Não contente em ter misturado alhos com bugalhos, Helena Matos dedica um terço do seu post a escrever sobre a "indignação exótica" dos portugueses, introduzindo um terceiro tema, as escutas ilegais em Portugal, que considera "um adquirido nacional". Não se percebe a relação com os outros dois temas, mas de facto a paranóia existe. Sabe-se que houve escutas no âmbito de processos (algumas destruídas, outras divulgadas parcialmente em jornais), sabe-se que a polícia usa escutas para tentar recolher provas de crimes. O resto são "vulnerabilidades" e "desconfiança". Pode até ser mito urbano. Helena Matos não consegue dizer quem faz as escutas e quem é escutado. São jornais? Polícias sem chefia? Políticos? Detectives privados à solta?

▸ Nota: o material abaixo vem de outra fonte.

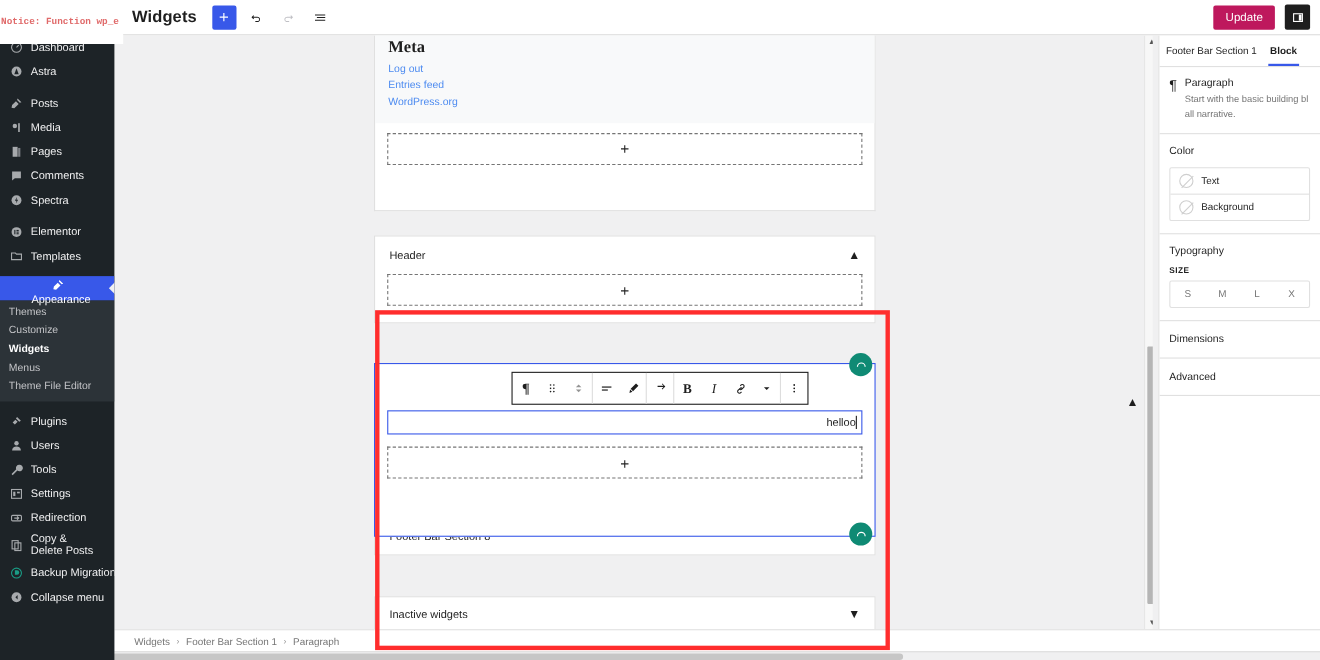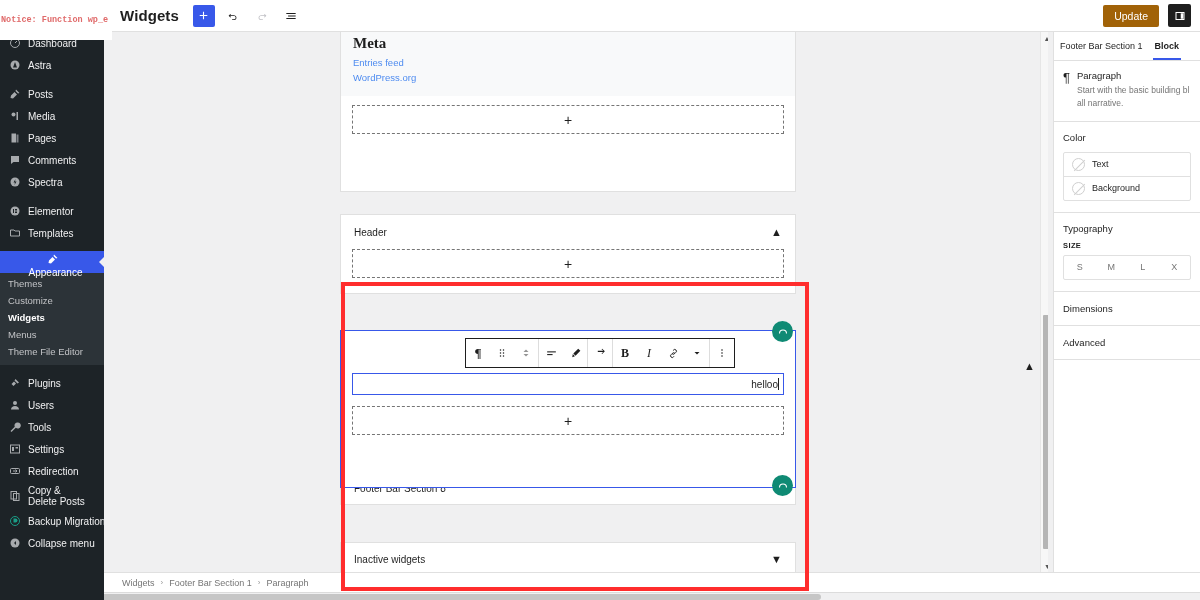"Update" #update-btn { background: #a16207 -> #be185d }
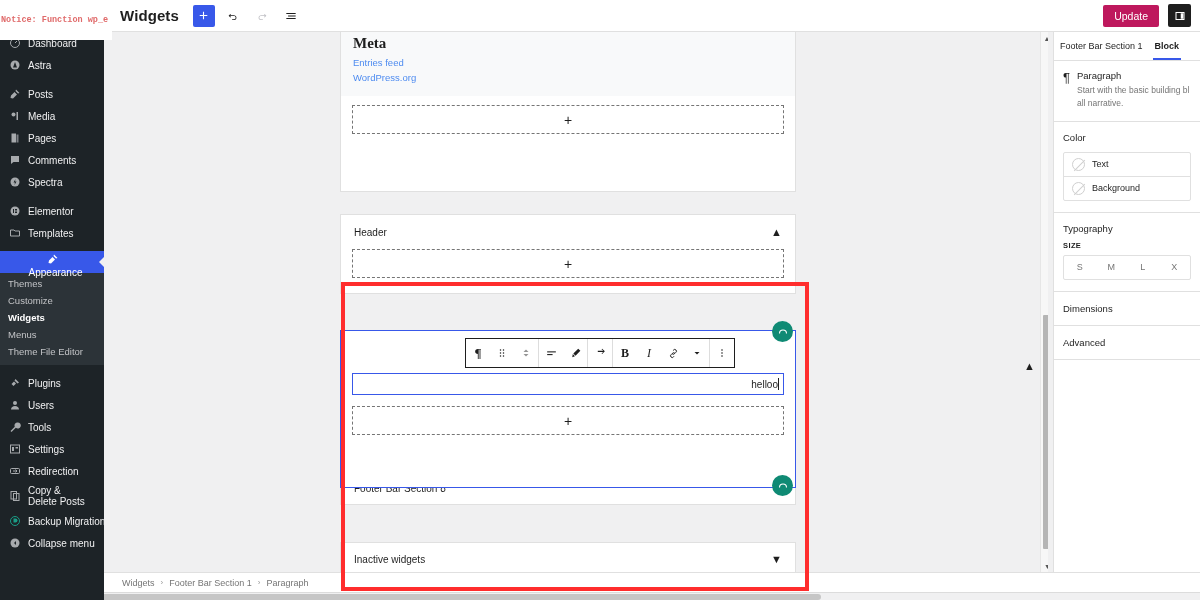"Log out" li { html: none -> <li> <a>Log out</a> </li> }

Mas se eu disser que não existe nada, se não partilhar das certezas da autora sobre a existência de escutas ilegais em Portugal, não estarei a dizer uma blasfémia, a contrariar o mito da moda, repetido mil vezes em ambiente quase místico?
Mas imaginemos por um instante que há mesmo escutas ilegais em Portugal. Foram divulgados na net segredos diplomáticos portugueses com base nelas? Então, qual a relação com Wikileaks? Há tablóides a publicar notícias com base nessas escutas? Então, nada tem a ver com o caso NoW. De que fala a autora de blasfémias?